For readers who’re already feeling the impacts of climate change in their backyards, actions like that can’t come soon enough. Heather Goodwin has lived in Nahant for decades and said her concern for her community is at an all-time high.
“As ocean levels rise, the sea is coming closer to our main road here in Nahant. Flooding is a regular occurrence and our sea walls are old and damaged. The last big storm closed our causeway, the only road in or out of the town. This happens regularly now,” she said. “I’ve lived here for 48 years and I’ve never seen the tides as high as they are now. This community is in big trouble unless we come together and talk about our future.”
Several of our readers shared their thoughts on climate change and how they’ve already seen it impacting their lives. Below is a selection of those responses.
Some responses have been edited lightly for clarity and grammar.

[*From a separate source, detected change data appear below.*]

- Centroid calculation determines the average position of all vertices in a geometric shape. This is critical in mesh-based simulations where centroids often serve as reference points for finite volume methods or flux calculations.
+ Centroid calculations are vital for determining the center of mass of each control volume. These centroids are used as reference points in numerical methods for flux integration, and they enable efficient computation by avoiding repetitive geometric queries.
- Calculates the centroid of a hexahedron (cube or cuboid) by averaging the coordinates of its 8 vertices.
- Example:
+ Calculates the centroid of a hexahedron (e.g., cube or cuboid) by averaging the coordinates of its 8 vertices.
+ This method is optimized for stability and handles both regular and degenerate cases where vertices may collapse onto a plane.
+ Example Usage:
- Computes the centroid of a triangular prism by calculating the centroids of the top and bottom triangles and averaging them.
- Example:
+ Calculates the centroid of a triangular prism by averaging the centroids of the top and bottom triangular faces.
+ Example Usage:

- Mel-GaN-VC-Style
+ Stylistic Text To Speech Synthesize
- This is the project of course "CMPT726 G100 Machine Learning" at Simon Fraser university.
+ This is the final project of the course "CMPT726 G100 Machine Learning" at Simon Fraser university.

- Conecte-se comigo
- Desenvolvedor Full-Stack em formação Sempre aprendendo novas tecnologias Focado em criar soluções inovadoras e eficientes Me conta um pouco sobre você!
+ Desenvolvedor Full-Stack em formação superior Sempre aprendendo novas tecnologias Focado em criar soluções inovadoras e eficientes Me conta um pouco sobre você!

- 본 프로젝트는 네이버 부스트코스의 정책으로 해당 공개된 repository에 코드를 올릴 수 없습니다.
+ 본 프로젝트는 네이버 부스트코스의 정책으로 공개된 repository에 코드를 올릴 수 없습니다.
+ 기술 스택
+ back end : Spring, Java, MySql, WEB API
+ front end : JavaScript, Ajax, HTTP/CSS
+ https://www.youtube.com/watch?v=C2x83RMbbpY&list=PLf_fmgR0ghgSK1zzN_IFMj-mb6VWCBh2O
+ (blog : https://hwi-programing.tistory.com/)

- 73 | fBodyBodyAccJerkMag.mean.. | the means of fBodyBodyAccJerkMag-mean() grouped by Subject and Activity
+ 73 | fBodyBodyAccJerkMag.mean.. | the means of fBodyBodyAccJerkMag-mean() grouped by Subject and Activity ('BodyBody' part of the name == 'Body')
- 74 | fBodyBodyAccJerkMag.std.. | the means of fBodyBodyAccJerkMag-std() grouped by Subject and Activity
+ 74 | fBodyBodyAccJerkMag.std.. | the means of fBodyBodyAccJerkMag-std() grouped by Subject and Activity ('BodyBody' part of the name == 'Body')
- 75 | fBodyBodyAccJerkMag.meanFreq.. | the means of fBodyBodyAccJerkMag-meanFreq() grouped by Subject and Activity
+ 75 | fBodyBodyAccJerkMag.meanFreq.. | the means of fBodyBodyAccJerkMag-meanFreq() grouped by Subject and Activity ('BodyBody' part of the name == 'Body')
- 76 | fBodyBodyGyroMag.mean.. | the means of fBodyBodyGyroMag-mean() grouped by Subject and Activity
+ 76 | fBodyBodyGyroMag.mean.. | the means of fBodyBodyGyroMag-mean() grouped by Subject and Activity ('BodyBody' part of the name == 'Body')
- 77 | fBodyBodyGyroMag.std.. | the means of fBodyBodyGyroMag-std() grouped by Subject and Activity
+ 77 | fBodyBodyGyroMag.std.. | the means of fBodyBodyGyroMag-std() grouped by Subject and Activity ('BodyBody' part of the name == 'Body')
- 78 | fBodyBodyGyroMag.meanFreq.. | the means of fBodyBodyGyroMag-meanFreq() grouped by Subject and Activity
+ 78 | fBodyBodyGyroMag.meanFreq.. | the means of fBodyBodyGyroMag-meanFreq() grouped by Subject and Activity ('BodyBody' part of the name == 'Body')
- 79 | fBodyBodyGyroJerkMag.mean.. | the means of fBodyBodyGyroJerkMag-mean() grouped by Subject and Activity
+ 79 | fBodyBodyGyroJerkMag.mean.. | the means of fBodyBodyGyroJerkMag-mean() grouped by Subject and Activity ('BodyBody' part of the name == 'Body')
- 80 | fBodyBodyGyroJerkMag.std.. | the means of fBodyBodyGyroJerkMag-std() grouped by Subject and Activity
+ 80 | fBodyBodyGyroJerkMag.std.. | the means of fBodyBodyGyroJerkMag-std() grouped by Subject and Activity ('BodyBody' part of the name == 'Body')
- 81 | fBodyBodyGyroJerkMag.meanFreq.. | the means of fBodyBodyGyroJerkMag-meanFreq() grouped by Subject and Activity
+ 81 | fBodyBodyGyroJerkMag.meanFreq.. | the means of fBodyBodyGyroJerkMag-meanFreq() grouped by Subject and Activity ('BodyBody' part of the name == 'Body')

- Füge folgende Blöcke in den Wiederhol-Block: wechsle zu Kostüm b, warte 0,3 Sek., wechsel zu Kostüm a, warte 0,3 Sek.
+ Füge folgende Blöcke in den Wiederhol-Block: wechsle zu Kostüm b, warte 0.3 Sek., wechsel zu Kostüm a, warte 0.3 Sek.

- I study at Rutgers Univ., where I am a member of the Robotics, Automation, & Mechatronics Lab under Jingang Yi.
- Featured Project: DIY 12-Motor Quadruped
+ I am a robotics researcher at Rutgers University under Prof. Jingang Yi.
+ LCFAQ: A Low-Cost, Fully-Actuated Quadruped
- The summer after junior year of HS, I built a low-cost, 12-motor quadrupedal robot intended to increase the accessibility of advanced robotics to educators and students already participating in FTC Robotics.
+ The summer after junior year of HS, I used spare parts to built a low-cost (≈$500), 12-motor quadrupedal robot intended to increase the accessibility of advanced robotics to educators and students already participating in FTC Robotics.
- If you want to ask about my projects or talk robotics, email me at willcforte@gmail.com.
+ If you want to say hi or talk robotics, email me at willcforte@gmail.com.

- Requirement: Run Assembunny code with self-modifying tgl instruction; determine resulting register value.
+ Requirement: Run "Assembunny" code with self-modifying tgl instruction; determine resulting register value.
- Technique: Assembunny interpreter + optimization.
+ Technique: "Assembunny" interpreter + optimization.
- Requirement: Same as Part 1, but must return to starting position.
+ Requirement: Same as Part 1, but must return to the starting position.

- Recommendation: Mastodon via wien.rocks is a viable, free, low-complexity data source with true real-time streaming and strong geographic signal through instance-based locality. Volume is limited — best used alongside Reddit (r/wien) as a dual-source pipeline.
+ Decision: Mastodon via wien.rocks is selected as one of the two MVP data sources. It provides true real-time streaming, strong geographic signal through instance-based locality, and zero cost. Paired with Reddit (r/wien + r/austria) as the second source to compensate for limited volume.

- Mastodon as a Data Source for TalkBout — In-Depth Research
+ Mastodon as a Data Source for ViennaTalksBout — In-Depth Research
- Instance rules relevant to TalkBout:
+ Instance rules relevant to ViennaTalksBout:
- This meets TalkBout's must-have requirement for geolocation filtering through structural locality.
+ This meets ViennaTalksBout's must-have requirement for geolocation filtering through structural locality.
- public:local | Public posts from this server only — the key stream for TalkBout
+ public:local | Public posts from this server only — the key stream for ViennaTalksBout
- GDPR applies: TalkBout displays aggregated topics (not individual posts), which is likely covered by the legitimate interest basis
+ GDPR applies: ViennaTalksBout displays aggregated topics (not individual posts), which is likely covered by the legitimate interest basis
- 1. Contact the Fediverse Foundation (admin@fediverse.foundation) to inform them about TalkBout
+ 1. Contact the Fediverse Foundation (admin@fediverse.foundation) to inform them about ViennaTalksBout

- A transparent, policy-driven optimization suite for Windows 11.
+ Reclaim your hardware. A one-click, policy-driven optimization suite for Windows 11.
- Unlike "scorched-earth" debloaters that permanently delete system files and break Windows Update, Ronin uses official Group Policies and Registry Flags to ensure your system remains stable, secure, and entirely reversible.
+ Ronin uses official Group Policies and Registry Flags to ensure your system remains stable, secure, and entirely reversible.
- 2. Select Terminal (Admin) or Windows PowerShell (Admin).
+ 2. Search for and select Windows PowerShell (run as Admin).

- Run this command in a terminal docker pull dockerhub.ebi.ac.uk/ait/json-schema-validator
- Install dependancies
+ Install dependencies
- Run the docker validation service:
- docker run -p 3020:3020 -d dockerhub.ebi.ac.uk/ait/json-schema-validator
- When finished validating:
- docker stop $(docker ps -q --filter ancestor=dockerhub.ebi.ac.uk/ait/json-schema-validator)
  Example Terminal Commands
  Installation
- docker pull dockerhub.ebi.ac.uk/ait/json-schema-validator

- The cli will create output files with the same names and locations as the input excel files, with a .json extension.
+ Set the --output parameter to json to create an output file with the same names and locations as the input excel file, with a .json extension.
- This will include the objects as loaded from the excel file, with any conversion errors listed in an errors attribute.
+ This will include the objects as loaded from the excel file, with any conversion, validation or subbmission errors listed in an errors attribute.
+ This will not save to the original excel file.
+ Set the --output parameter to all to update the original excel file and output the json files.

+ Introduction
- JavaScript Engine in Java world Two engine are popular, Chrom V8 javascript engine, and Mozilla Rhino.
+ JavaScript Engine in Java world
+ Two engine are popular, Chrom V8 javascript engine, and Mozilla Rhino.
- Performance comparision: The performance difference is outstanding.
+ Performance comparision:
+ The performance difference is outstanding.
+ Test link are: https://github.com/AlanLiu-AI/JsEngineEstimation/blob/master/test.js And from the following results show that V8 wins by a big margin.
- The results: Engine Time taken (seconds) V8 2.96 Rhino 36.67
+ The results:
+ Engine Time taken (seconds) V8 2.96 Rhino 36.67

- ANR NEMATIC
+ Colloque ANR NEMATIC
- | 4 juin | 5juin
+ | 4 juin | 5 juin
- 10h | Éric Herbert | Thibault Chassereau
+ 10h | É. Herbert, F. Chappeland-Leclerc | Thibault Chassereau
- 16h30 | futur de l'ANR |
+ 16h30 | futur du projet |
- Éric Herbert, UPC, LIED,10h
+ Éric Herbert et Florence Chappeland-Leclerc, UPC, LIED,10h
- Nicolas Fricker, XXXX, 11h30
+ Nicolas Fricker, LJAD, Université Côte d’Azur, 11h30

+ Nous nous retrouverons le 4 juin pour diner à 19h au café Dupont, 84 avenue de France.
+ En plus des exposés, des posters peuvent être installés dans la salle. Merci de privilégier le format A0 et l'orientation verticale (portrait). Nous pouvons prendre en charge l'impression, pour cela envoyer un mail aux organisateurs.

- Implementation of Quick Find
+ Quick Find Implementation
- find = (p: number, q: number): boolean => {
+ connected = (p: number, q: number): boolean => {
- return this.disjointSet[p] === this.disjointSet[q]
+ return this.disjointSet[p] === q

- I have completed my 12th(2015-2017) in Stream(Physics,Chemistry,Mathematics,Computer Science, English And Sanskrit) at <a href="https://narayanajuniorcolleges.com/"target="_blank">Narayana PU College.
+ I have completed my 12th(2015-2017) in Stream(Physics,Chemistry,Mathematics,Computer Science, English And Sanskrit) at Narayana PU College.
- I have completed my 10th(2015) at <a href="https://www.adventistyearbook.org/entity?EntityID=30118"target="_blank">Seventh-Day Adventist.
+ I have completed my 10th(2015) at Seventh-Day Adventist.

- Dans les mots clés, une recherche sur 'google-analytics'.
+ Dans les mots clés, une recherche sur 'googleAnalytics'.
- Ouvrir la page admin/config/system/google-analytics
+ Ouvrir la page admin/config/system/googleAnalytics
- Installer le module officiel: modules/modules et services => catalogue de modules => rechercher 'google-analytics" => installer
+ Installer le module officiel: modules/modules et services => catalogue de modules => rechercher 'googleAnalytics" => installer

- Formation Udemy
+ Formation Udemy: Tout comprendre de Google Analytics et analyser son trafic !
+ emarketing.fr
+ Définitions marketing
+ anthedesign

“Climate change is impacting our communities already! I’m concerned about what it will mean for my 8-year-old’s quality of life as he grows up in a world impacted by climate change. I’m concerned about how a changing climate will impact local agriculture and food resources. As a family that enjoys being outside and exploring in nature, I also have concerns for how it impacts the overall health of the flora, fauna, oceans, and wetlands.” — Liz, Waltham
“I’m terrified for my kid and we’re just starting to see the effects of climate change. 118 degree days in Portland and Vancouver? In Siberia? Do you honestly think we’ll escape that in New England? Or that we’ll be able to handle the refugees from the rest of the country? People should be demanding decarbonization NOW. I can’t believe we’re arguing about this at all. We need all hands on deck.” — Jonathan, Fields Corner
“Sea level rise and coastal flooding is the obvious concern, especially in the next 10-15 years when the moon’s orbital wobble will intensify tidal amplitude. But I’m also concerned about the extreme heat that will threaten lives, strain infrastructure, and cause more mild winters and disease-causing insects along with them.”
“I’m a gardener and I have seen significant changes in my garden over the past several years. Some plants are flowering and ripening earlier than before. Other plants are not flowering at all. We have had a lengthy dry spell followed by a very wet spell. The native plants are just not used to this. I am also seeing far fewer pollinators of all kinds.” — Trudy Macdonald, Melrose
“Even now our weather has been ruined this year. Everyone thinks about the severe damage to ecosystems in the future, rising seas, and more extreme weather in the future. It’s already here.” — Remy Lovell, Dorchester
Boston.com occasionally interacts with readers by conducting informal polls and surveys. These results should be read as an unscientific gauge of readers’ opinion.